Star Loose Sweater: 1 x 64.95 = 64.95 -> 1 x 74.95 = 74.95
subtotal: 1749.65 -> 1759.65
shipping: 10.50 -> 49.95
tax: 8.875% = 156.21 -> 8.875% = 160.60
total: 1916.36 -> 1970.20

* * * * * * *

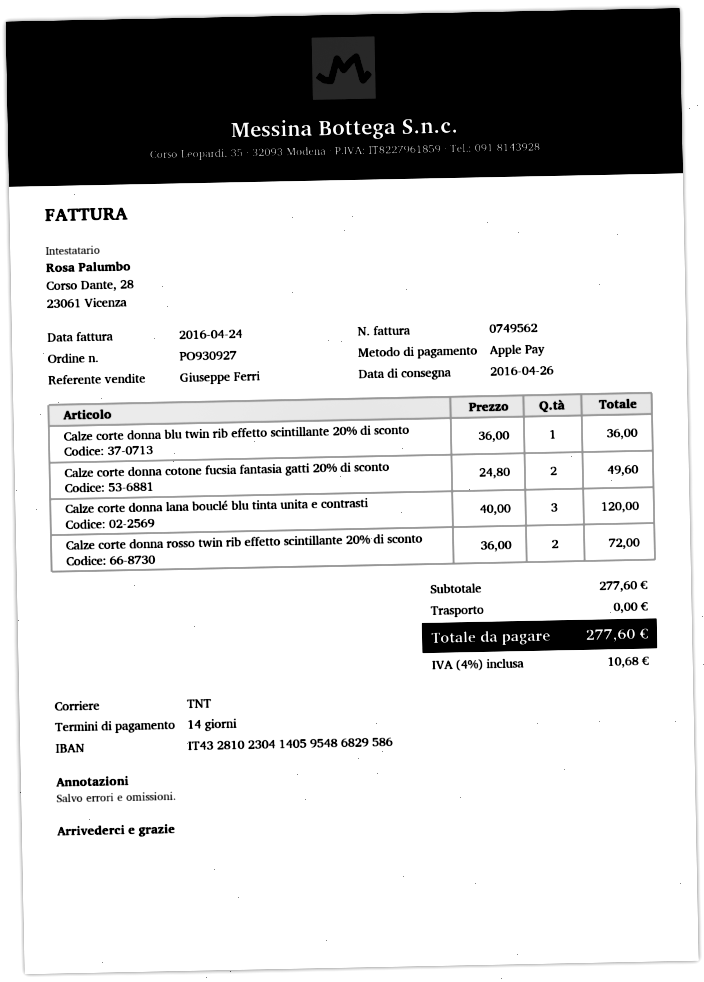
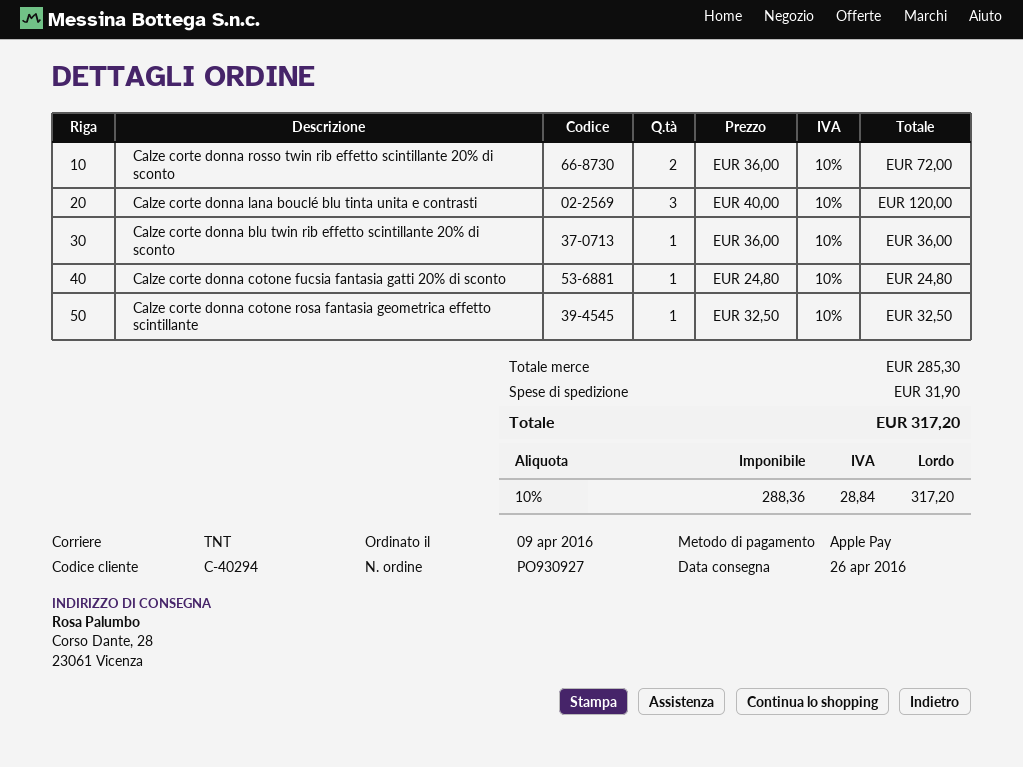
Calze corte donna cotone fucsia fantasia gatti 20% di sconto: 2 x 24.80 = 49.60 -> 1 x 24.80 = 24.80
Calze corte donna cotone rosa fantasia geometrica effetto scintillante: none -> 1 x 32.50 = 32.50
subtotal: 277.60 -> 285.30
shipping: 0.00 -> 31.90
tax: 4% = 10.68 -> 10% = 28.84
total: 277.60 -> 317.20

* * * * * * *

PROBLEM REQUIREMENTS
Look for the word "corte". Copy out every line of the data that has it.

TASK ANSWER
Calze corte donna cotone fucsia fantasia gatti 20% di sconto: 2 x 24.80 = 49.60 -> 1 x 24.80 = 24.80
Calze corte donna cotone rosa fantasia geometrica effetto scintillante: none -> 1 x 32.50 = 32.50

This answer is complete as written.